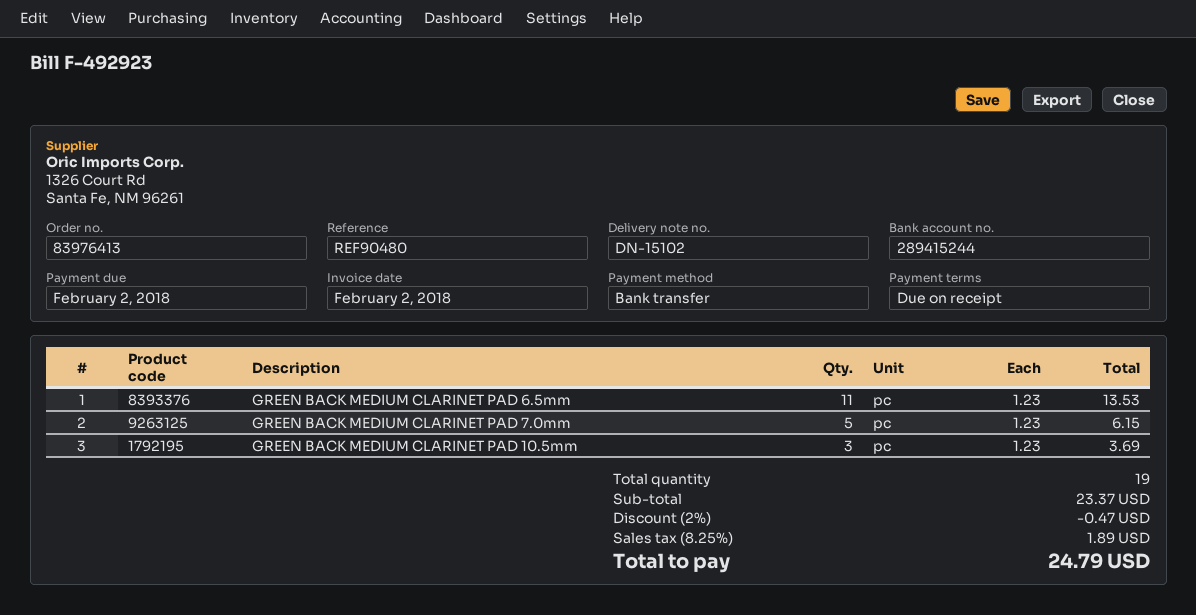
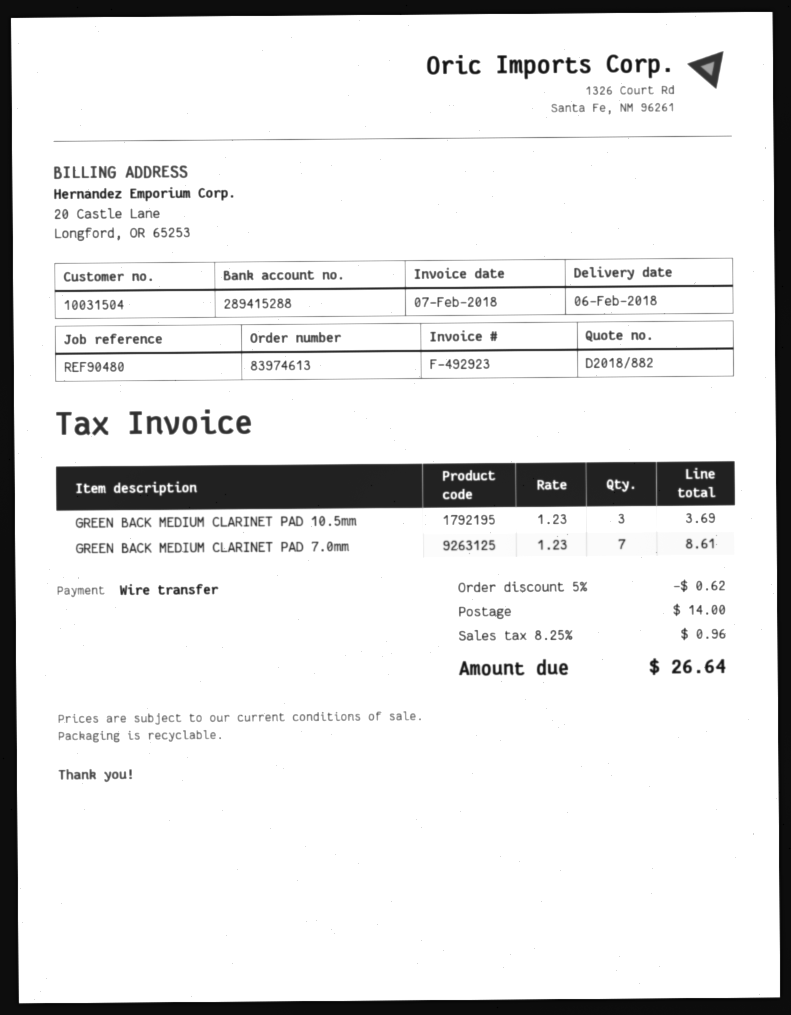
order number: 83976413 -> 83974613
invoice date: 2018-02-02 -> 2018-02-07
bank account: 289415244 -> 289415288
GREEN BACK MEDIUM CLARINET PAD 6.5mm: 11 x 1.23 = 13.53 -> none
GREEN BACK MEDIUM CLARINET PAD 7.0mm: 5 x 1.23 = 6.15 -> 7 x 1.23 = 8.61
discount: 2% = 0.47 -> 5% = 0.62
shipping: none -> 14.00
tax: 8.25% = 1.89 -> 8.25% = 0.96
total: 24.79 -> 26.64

===============

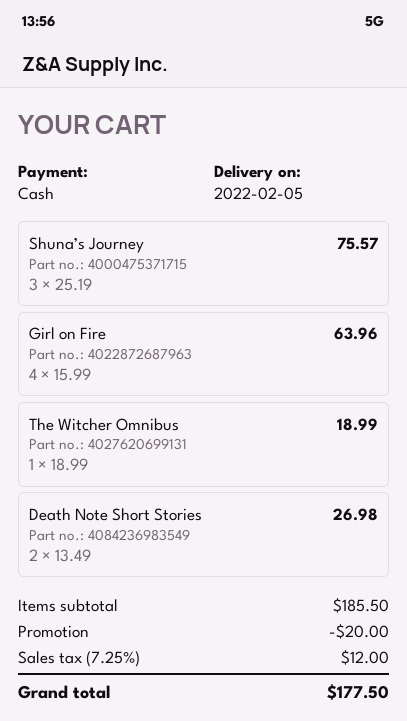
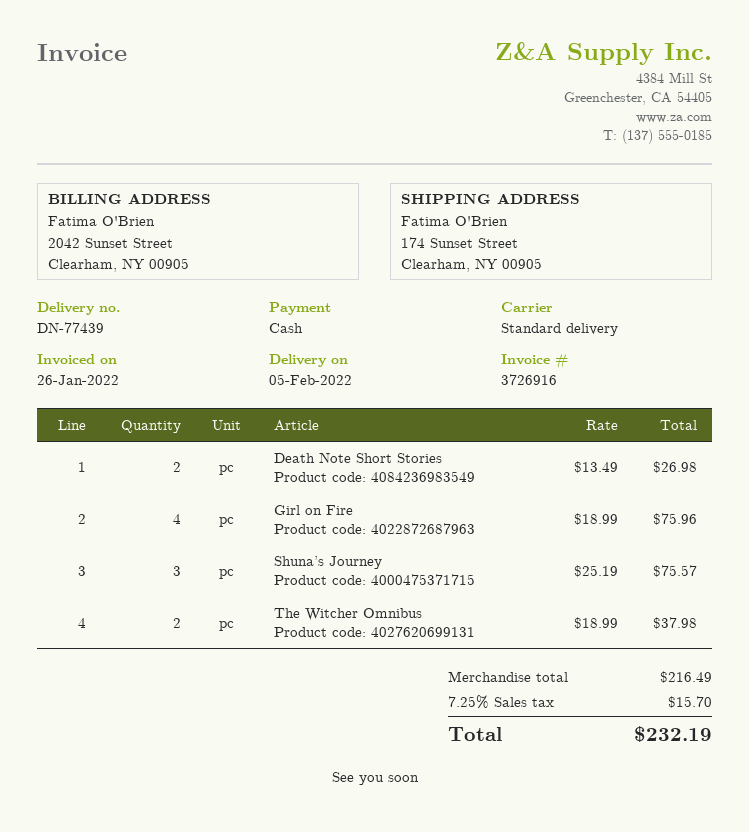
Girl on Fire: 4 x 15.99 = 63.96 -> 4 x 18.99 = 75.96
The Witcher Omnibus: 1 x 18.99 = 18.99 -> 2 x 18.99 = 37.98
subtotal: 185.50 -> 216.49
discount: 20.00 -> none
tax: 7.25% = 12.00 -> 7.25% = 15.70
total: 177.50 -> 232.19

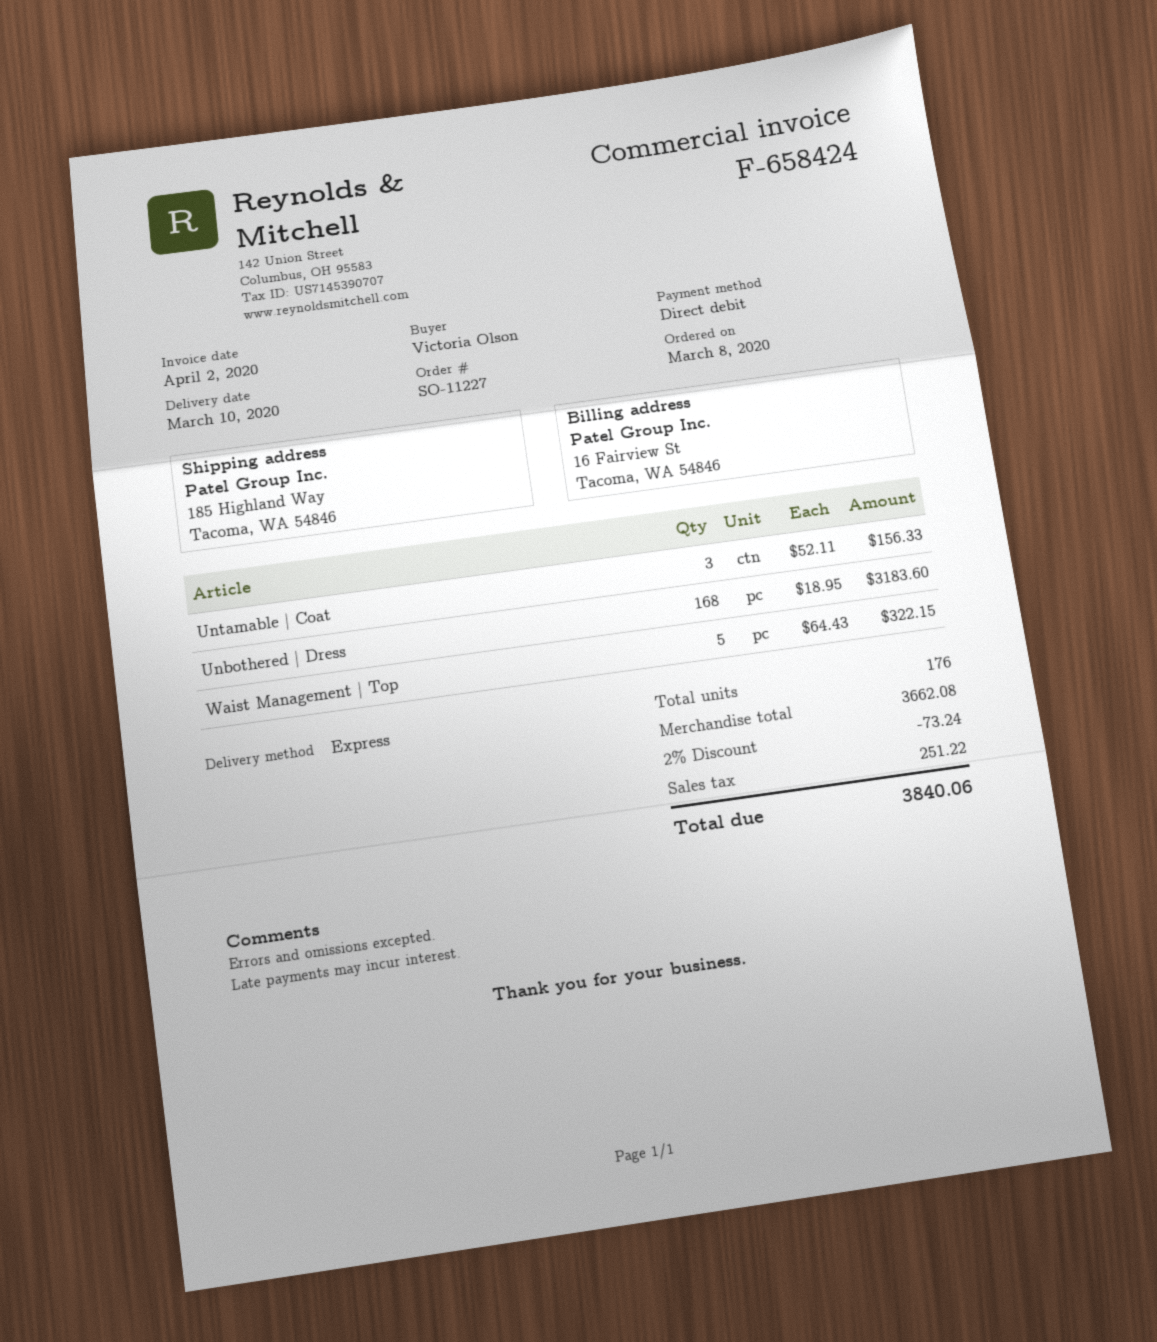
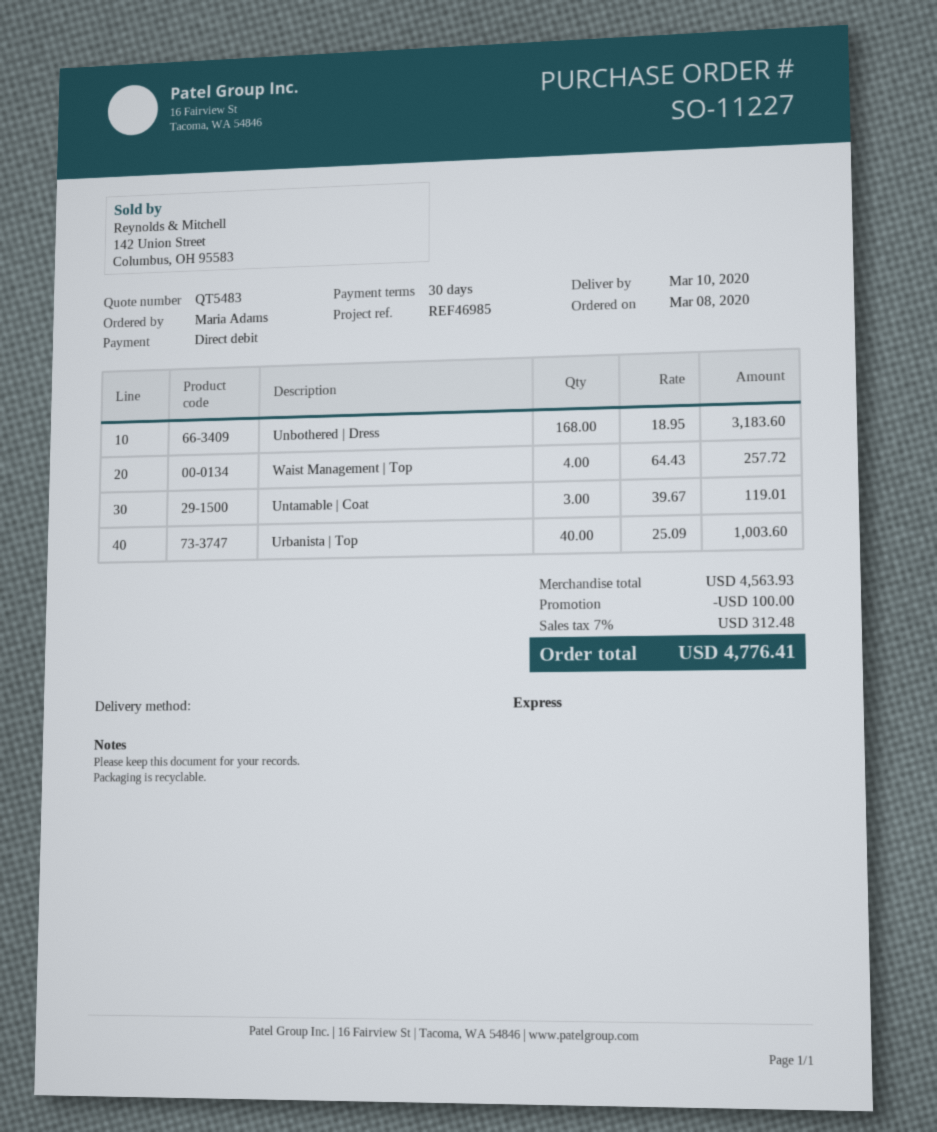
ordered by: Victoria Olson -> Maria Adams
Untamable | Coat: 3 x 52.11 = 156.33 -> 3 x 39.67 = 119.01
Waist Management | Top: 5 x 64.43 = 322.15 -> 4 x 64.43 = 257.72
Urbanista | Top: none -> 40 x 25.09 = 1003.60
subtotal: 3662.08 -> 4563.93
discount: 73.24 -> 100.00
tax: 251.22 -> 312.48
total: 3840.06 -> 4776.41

===============

■ WORK TASK: Take the lines above from the one containing "order number: 83976413 -> 83974613" to the one containing "total: 24.79 -> 26.64" and retype them exactly, both ends included, with nothing added.

■ ANSWER FOR THIS EXERCISE:
order number: 83976413 -> 83974613
invoice date: 2018-02-02 -> 2018-02-07
bank account: 289415244 -> 289415288
GREEN BACK MEDIUM CLARINET PAD 6.5mm: 11 x 1.23 = 13.53 -> none
GREEN BACK MEDIUM CLARINET PAD 7.0mm: 5 x 1.23 = 6.15 -> 7 x 1.23 = 8.61
discount: 2% = 0.47 -> 5% = 0.62
shipping: none -> 14.00
tax: 8.25% = 1.89 -> 8.25% = 0.96
total: 24.79 -> 26.64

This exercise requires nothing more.